First job, purging. The goal was to drive south with everything I own while still having a clear view through the back window. I came pretty close. This is everything but the art I have collected from my friends. Once I added that, I covered everything with blankets and had an only partially obstructed view.

Next step, get my second shot. Almost no issues at all. Spent a delightful night in an Air bnb with two friends, and didn’t detect any side effects until the next night when I might have had a fever and a slight chill.

Took three pics on my way through New Mexico to the border town of Columbus/Palomas.

Covid took one last shot at me in the form of documentation. During the pandemic, all car registration was done virtually, so I didn’t have a physical piece of paper for the Aduana, and nobody likes paperwork more than the Mexican bureaucracy. So I stayed an extra night in Deming and printed a copy at my hotel. On the good side, I had a great posole for dinner.

East of Pie Town NM on Rte 60
It was too early to get a famous Hatch chili cheese burger.
I went around the block instead of making a U-turn and found this in downtown Deming, NM.

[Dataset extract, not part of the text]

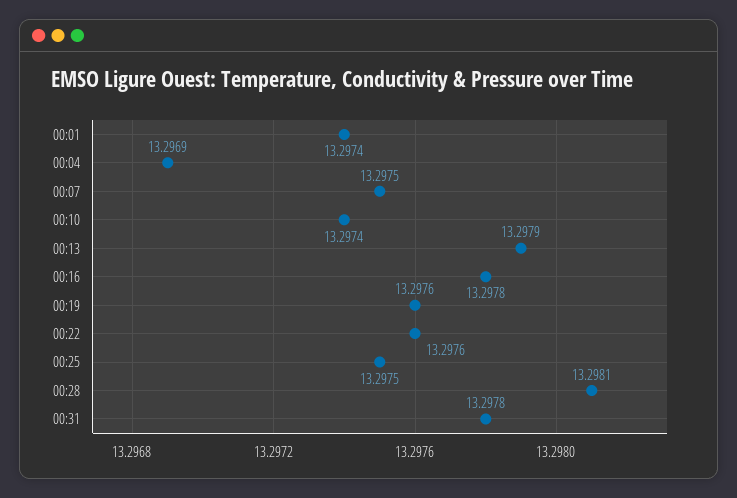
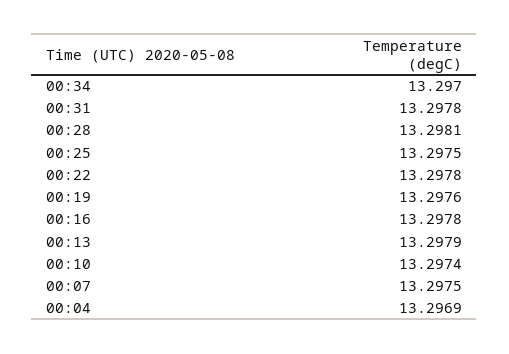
00:01: 13.2974 -> none
00:22: 13.2976 -> 13.2978
00:34: none -> 13.297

Next morning, I drove across the border, eager to get an early start. Of course the Banercito office that takes payment for vehicle permits wasn’t open until 8, so I stood around before being bounced from window to window so they could make my printed registration sufficiently official. Then I drove through inspection. The officer went through my stuff a bit more than cursorily. I told him my plans to live in Oaxaca. He said I should have paid taxes on all the household stuff I was importing. “So I have to go back?” I asked. He smiled. “No, next time,” he said and waved me through.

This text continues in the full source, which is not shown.